At two-days-old and in his first surgery, doctors placed the spinal cord back into the neural tube, but couldn’t repair the nerves.

A few days later, Evan flatlined.

Fluid built up in his brain, causing it to swell and cut off life functions. In the Neonatal Intensive Care Unit at Hasbro Children’s Hospital, nurses were already busy with another child’s emergency. Jason was in the room alone. He grabbed the Ambu bag, which helps resuscitate non-breathing patients, placed it over Evan’s face and started squeezing air back into his son. Thirty seconds later, a nurse rushed over.

“They stuck a needle in the top of his head and pulled out fluid from his brain (to alleviate the pressure),” Jason says. “That’s tough to see for a two-week-old.”

***

Evan had J-shaped, fluid-draining “shunts” — needles — stuck into his brain. He needed a daily catheter. To support his spinal cord, doctors inserted two metal rods into his back. In March, a surgeon shaved Evan’s spine because the rods and spine differed in lengths, riddling Evan with such bad sores that, for a whole month, he couldn’t attend school or sit down.

Despite all that, Evan’s heart and respiratory systems are healthy. He has no diminished life expectancy. Still, he fought to get this far.

For the first six months of his life, Evan had a tube run through his mouth down to his airway. While it helped him breathe, it was difficult for his tongue to properly push food back toward his throat.

Evan nearly choked on all solid foods. Doctors inserted a tube two inches above his belly button, which fed directly into his stomach. He popped the tube open nightly and ingested all the necessary calories from three, 8 oz. bottles of Ensure, a nutrient-rich drink.

He now wears a palate expander, which sometimes causes him to slur words. But in exchange, he can eat solid foods, and he’s up to 63 pounds.

***

Jason fingers a rip in Evan’s harness.

Due to his lower abdominal paralysis, Evan constantly leans forward in his wheelchair. A black harness holds him. The rip is on the right side, the side Evan shakes hands with, and his arms are always out for hugs.

Since he’s spent so much of his life recovering, Evan values every interaction, Jason said. But Evan isn’t always mobile, so he stays active on social media. With his blue-cased iPhone 6, he Snapchats, tweets, Instagrams and FaceTimes. He loves Facebook, and his positivity shines there.

“I love life,” one status reads.

Sitting behind the south endzone, Evan gets quiet. He closes Facebook and opens YouTube. He easily finds the video he’s looking for. He’s watched it, by his own estimation, 400,000 times.

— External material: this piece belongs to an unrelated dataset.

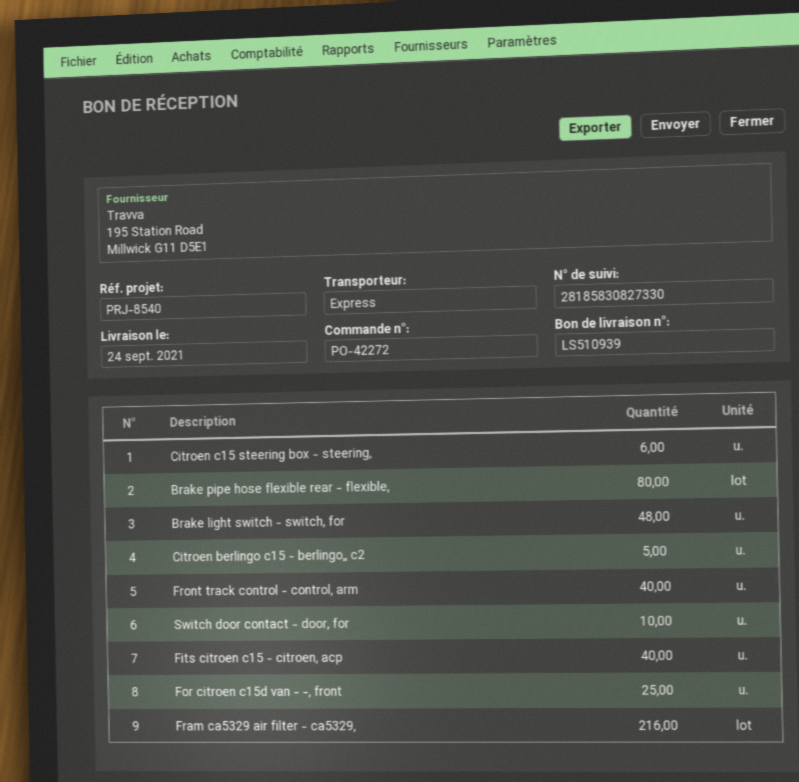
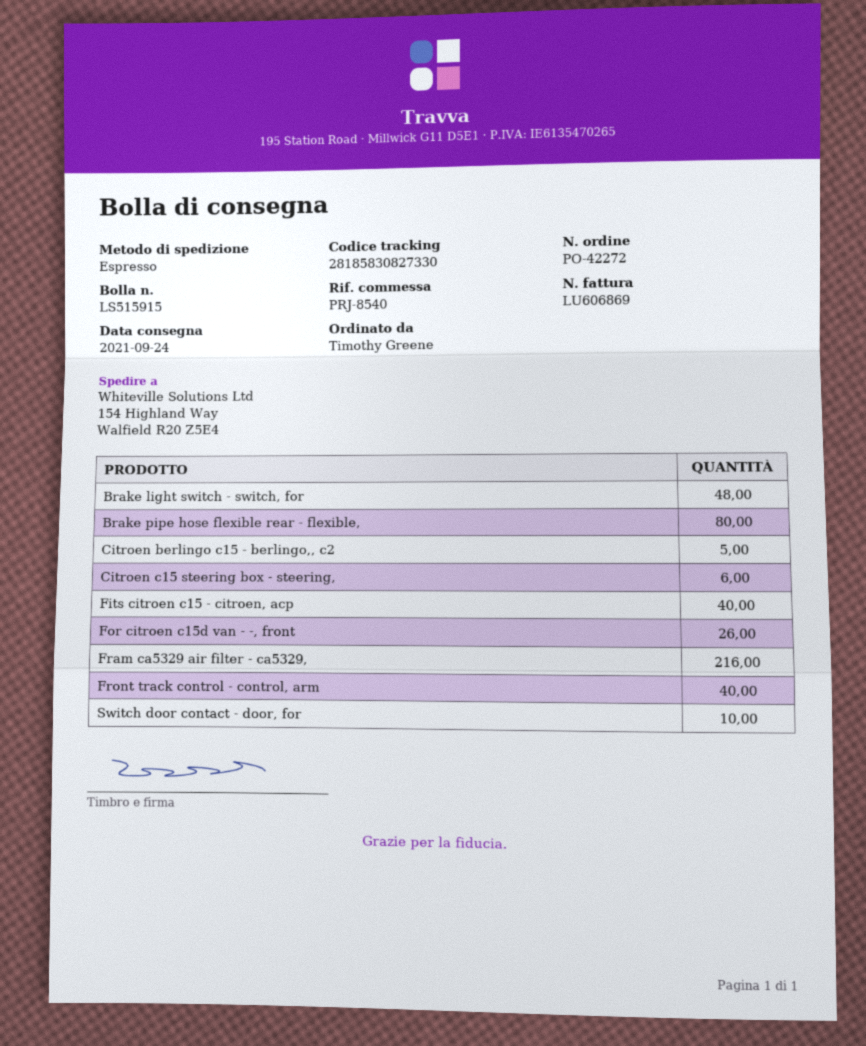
delivery note number: LS510939 -> LS515915
For citroen c15d van - -, front: 25 -> 26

As former Rams coach Joe Trainer’s speech grows louder, Evan’s smile grows bigger. Trainer says that with the 2013 first pick, Rhode Island selects Evan. All the football players stand and cheer. Evan is beaming at the video.

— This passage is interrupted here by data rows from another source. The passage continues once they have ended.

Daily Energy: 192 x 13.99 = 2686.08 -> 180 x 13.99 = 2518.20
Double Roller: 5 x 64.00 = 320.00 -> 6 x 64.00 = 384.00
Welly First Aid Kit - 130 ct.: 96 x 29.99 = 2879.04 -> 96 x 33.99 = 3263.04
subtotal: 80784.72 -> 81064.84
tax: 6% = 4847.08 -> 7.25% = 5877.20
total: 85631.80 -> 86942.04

“That was awesome,” he says softly.

The team gave him the jersey. They gave him a locker, to which he never told anyone the combination. They let him into the locker room at halftime of games. The Rams set up a mentoring program where one player in particular closely talks with Evan and helps him get to know the other guys.

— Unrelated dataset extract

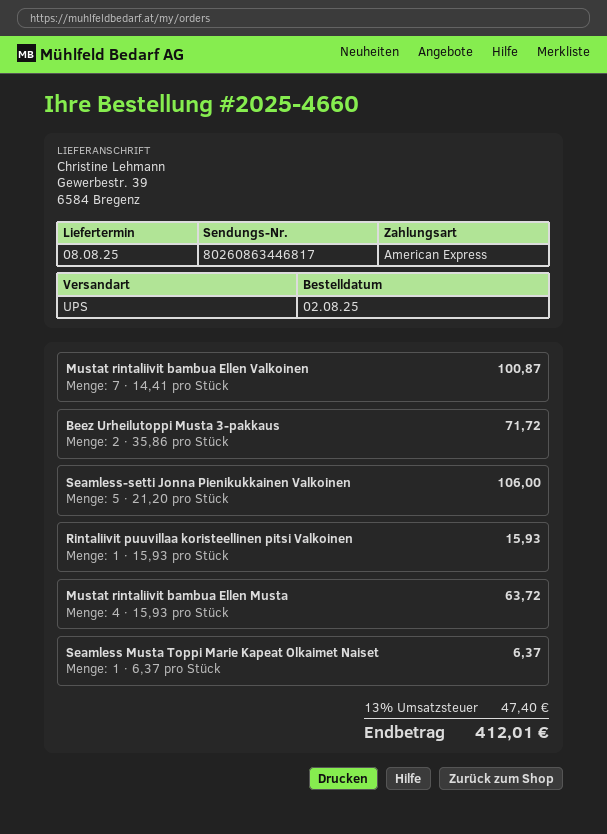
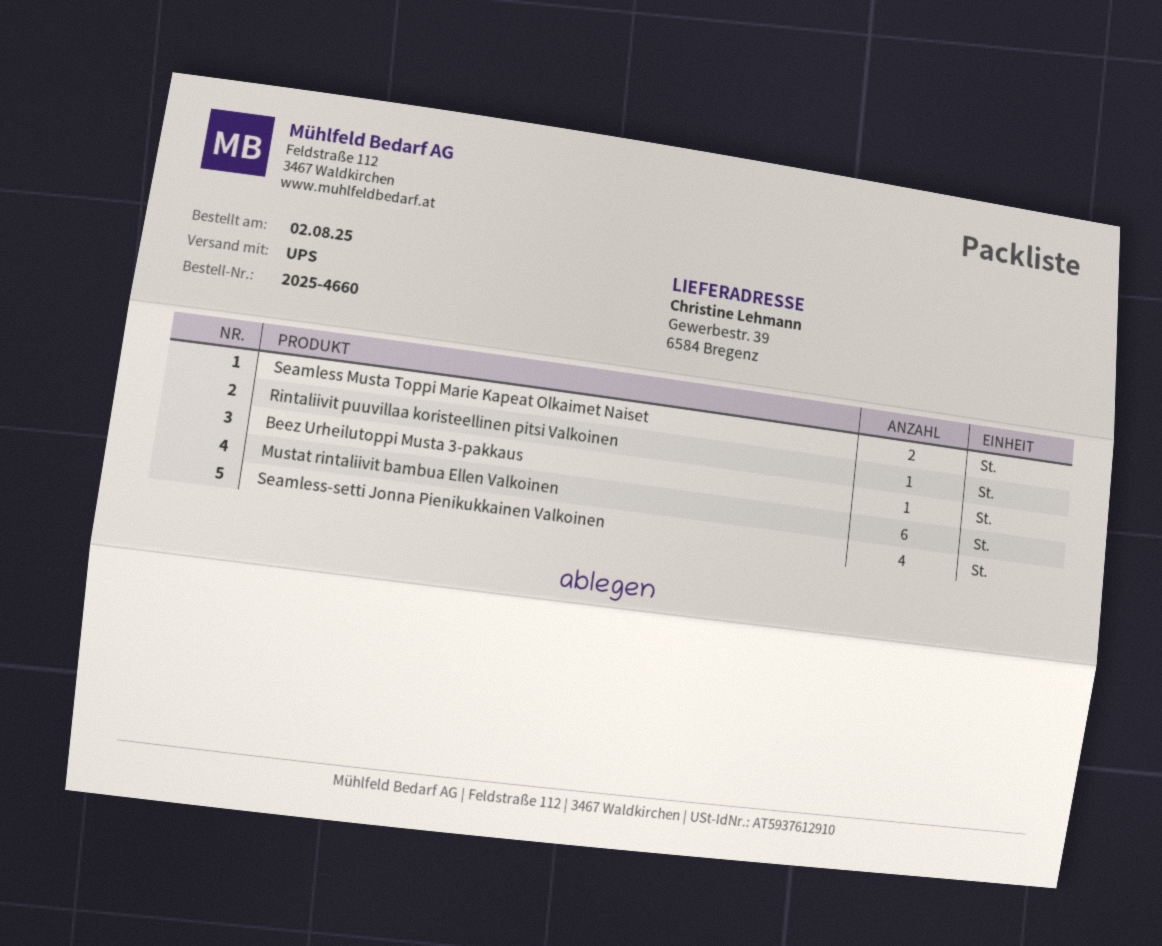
Mustat rintaliivit bambua Ellen Valkoinen: 7 -> 6
Beez Urheilutoppi Musta 3-pakkaus: 2 -> 1
Seamless-setti Jonna Pienikukkainen Valkoinen: 5 -> 4
Mustat rintaliivit bambua Ellen Musta: 4 -> none
Seamless Musta Toppi Marie Kapeat Olkaimet Naiset: 1 -> 2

Clay Crume, a tough, serious Texan and former Rhode Island long snapper, had a soft spot for Evan. When Crume met his parents at midfield on Senior Night, Evan rolled alongside, carrying Crume’s helmet. Later that year, when Rhode Island won its only game of the season, Crume pushed Evan onto the field with the team to celebrate.

For all the Rams give Evan, he brings them something too.

“Some of these players are grinding through a two-a-day practice and it’s not the favorite time of their life,” head coach Jim Fleming says. “But when a guy like Evan rolls in, it puts it all in perspective and shows how fortunate you are to be able to push yourself. The guy’s a tough little nut.”

The scrimmage ends. Crume, among others, hug Evan.

A hot sun has burned through the day’s earlier clouds. The sky is almost clear. The football team files off the field. Evan finishes speaking.

He wheels around and heads back to the locker room. Back to his team.